→ **Directions**
Locate the line bearing "order number: 2023-3246 -> 2023-3264" in the material below, then reproduce it and each following line up to and including the line bearing "subtotal: 9788.45 -> 10090.25".

→ **Supplied records**
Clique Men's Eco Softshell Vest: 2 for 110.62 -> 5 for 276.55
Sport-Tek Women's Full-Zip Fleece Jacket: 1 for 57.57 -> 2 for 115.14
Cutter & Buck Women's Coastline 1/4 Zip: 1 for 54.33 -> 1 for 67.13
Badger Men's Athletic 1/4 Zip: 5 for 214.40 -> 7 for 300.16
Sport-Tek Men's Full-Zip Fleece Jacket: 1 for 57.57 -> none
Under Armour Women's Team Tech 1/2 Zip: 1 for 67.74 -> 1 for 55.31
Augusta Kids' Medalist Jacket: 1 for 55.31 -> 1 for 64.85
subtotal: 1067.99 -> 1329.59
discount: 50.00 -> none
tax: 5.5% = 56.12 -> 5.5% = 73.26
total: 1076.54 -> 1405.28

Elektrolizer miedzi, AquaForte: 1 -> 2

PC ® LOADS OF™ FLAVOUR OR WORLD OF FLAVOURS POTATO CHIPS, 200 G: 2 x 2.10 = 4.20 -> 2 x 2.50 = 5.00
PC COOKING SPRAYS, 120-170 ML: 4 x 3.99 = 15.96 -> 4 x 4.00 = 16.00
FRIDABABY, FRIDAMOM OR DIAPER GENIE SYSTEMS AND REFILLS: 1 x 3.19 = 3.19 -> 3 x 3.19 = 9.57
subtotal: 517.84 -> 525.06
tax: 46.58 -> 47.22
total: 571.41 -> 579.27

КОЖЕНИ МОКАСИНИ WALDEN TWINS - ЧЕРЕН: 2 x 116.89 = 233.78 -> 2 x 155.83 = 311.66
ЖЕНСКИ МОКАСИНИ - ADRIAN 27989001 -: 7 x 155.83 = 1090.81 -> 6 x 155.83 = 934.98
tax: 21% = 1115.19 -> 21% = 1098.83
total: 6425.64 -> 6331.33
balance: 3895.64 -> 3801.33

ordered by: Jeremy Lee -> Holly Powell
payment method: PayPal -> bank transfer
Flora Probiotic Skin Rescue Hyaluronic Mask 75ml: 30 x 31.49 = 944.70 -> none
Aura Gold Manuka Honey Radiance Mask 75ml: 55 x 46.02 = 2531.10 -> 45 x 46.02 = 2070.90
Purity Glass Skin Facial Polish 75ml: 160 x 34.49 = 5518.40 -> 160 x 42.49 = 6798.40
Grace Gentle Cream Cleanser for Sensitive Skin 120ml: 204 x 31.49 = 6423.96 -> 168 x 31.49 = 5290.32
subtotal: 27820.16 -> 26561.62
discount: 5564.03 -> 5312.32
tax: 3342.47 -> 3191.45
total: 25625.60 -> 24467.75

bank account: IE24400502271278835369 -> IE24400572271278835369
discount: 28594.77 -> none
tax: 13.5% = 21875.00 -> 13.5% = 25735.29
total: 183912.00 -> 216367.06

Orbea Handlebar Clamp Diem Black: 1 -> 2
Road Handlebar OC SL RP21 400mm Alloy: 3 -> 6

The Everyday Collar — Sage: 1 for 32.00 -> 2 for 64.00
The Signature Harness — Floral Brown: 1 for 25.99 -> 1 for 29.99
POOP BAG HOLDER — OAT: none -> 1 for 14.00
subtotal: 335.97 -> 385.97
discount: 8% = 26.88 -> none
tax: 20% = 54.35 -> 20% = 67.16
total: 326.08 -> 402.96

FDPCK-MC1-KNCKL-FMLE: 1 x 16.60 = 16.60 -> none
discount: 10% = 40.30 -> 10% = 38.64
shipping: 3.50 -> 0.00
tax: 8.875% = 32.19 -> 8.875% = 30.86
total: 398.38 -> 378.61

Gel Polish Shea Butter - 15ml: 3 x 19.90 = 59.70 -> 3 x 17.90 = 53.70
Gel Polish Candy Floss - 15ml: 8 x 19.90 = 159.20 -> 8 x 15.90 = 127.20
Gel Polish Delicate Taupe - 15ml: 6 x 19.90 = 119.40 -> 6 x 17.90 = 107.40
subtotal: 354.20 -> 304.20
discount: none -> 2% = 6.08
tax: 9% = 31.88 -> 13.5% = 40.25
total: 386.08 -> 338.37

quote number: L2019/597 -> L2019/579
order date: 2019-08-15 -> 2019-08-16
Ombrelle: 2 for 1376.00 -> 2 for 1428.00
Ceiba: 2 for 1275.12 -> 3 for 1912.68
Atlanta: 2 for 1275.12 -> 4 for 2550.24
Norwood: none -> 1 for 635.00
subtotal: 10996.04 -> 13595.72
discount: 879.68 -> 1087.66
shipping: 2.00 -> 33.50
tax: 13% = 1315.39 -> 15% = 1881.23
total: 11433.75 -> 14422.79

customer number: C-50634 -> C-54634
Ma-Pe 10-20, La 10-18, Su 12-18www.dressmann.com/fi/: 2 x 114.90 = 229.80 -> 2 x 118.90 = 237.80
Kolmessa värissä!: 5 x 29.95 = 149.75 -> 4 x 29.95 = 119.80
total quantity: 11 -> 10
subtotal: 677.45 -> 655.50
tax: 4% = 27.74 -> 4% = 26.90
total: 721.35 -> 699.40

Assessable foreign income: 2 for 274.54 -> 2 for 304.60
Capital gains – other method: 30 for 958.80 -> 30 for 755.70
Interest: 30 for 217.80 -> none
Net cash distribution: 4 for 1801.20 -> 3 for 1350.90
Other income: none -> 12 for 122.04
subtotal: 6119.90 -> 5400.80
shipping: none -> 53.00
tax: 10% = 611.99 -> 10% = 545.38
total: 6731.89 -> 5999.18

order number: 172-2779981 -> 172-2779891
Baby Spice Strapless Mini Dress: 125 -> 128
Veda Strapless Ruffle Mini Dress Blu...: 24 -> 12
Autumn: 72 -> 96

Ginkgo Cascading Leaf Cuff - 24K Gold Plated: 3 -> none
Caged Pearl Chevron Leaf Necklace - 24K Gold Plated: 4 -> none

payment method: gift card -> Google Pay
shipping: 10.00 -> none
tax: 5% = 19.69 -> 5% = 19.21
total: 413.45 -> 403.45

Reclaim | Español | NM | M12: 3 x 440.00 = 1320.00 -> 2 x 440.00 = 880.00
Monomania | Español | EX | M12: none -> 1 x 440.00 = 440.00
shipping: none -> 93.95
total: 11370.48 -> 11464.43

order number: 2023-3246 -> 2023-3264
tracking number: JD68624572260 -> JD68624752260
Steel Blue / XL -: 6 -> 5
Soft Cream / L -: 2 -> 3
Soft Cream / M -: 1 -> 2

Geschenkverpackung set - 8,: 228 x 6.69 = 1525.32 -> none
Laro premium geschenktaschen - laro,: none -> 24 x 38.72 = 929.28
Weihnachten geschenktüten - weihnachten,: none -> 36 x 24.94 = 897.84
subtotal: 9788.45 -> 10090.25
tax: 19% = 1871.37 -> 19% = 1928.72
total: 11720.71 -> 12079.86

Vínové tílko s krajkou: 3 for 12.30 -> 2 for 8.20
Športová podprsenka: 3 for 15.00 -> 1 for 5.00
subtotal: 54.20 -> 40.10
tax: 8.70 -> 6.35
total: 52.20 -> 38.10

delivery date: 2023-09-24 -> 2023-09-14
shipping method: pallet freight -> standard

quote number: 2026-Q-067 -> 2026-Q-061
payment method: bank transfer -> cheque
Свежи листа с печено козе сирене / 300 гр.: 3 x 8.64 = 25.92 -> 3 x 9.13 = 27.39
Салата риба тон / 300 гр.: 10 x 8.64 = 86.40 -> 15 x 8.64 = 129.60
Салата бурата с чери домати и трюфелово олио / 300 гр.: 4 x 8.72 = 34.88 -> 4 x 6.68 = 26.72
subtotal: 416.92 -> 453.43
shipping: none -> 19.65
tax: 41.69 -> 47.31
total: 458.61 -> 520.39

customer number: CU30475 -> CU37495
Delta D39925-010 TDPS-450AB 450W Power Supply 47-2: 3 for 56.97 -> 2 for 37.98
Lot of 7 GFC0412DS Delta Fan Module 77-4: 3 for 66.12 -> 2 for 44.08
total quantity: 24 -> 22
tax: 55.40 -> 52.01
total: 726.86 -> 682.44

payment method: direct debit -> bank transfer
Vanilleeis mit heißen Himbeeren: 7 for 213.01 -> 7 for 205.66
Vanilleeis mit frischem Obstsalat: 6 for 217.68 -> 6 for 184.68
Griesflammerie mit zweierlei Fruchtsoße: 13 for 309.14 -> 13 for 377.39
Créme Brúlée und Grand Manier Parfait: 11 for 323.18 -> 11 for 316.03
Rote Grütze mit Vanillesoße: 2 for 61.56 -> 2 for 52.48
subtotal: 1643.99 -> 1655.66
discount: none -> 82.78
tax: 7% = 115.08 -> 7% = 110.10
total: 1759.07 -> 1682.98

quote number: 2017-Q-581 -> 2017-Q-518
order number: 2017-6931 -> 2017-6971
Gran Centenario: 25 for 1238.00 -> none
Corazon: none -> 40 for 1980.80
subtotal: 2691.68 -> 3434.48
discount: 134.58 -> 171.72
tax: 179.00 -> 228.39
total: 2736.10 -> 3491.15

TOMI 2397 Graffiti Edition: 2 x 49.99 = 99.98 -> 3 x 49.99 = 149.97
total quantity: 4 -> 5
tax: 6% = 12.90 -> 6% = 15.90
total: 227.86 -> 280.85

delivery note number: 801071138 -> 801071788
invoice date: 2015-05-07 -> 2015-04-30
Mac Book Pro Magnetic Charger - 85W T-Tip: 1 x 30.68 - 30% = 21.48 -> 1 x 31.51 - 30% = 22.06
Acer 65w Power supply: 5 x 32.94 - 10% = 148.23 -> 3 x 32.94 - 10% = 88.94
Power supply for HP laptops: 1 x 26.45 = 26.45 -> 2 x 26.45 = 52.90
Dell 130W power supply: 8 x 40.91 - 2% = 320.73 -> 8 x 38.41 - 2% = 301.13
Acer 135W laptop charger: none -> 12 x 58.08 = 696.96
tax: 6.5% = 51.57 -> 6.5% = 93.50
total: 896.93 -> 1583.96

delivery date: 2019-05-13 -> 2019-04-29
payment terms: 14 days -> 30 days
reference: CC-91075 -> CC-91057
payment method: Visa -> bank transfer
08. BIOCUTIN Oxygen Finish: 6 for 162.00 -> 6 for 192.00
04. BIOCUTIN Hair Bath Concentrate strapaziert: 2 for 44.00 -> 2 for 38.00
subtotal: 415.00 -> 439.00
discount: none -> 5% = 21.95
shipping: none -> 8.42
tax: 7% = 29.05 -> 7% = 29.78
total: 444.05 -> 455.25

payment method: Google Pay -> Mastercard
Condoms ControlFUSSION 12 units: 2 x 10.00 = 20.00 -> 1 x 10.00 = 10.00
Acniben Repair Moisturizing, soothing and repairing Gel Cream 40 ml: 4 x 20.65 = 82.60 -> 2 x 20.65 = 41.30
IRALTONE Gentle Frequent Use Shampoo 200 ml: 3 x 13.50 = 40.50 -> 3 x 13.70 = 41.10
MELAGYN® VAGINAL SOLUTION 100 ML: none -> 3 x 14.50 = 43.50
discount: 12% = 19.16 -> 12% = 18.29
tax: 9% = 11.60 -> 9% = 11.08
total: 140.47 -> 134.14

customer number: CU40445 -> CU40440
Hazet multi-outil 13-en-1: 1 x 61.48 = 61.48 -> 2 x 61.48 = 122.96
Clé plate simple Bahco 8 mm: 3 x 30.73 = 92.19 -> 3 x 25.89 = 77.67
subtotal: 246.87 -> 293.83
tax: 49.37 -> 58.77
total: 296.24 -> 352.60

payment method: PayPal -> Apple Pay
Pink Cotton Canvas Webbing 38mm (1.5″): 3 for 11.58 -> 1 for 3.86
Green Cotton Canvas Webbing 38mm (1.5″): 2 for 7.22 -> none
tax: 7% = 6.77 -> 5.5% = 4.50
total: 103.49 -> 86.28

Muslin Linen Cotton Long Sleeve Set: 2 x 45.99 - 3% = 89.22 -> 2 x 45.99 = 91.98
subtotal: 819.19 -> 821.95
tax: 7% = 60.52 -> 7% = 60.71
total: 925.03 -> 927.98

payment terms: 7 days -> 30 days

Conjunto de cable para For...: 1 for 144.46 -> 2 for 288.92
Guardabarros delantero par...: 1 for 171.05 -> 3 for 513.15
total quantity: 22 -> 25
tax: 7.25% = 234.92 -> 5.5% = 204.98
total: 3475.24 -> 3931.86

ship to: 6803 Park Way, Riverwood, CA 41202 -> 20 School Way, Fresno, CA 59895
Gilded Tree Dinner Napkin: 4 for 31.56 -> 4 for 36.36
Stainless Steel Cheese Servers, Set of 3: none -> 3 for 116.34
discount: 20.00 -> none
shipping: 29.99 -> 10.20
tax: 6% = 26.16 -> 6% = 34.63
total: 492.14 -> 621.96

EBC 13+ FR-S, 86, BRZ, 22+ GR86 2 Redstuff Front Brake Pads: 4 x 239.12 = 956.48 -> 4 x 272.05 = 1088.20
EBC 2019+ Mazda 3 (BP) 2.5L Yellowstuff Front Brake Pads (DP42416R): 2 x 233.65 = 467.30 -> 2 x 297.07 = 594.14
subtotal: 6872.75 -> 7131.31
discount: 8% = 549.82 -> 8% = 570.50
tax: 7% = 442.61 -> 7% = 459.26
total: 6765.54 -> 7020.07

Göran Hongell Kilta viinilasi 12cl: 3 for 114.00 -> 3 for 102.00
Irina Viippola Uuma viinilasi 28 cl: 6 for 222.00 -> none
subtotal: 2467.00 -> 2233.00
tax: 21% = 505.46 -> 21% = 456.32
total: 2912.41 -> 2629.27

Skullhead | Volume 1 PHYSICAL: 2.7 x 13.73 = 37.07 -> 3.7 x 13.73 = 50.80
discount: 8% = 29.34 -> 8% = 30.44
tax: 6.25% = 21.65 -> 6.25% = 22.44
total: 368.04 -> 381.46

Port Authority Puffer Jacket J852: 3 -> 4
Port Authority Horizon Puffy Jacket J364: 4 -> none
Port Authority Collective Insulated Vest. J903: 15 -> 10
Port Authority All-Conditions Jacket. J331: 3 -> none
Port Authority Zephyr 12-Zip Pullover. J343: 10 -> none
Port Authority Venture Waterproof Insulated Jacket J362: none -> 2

→ **Exercise result**
order number: 2023-3246 -> 2023-3264
tracking number: JD68624572260 -> JD68624752260
Steel Blue / XL -: 6 -> 5
Soft Cream / L -: 2 -> 3
Soft Cream / M -: 1 -> 2

Geschenkverpackung set - 8,: 228 x 6.69 = 1525.32 -> none
Laro premium geschenktaschen - laro,: none -> 24 x 38.72 = 929.28
Weihnachten geschenktüten - weihnachten,: none -> 36 x 24.94 = 897.84
subtotal: 9788.45 -> 10090.25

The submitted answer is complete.